> [EXERCISE DESCRIPTION]:
For every line in the records below that holds "Armani", make a copy.

Detected change data:
- Opening Delimiter -

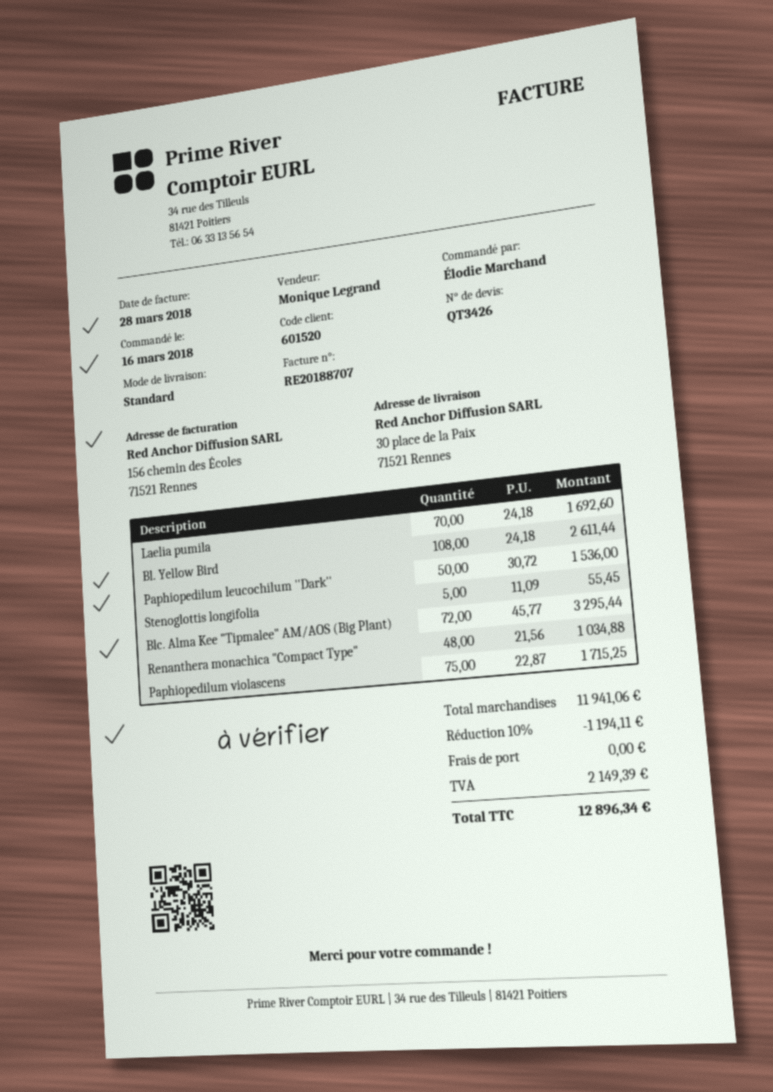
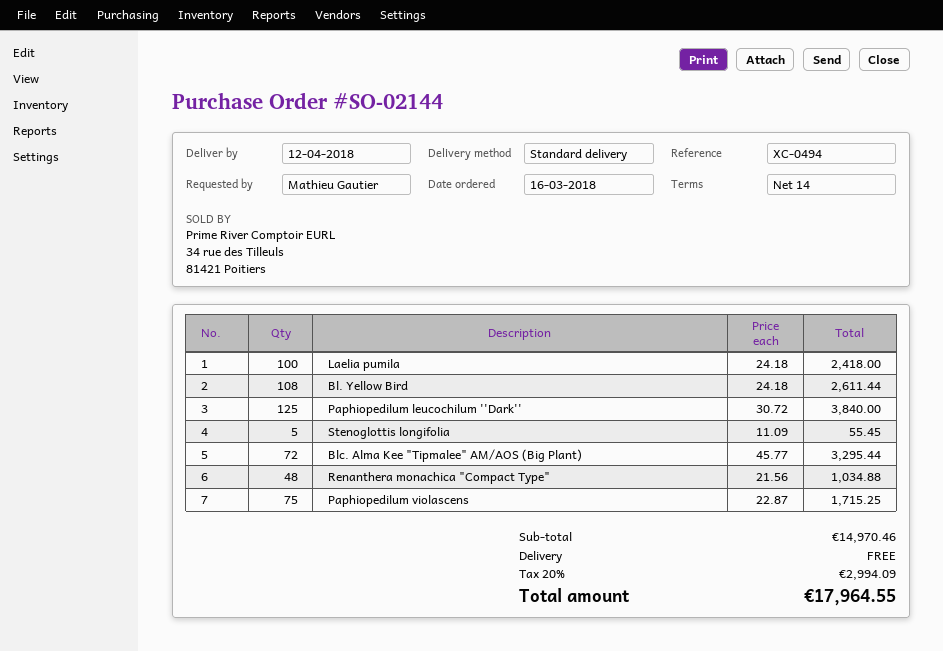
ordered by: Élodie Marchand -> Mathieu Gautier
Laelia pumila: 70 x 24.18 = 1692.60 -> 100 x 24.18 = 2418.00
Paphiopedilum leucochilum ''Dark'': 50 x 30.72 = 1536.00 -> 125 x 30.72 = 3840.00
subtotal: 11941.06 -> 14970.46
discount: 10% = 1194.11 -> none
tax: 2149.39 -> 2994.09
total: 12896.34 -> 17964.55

- Closing Delimiter -
- Opening Delimiter -

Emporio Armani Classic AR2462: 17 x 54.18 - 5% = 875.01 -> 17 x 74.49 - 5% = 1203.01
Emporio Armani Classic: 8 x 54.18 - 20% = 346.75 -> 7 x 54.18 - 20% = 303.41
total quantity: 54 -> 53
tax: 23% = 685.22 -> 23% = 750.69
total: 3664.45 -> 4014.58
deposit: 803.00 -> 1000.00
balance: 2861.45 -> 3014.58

- Closing Delimiter -

> [WRITTEN RESPONSE]:
Emporio Armani Classic AR2462: 17 x 54.18 - 5% = 875.01 -> 17 x 74.49 - 5% = 1203.01
Emporio Armani Classic: 8 x 54.18 - 20% = 346.75 -> 7 x 54.18 - 20% = 303.41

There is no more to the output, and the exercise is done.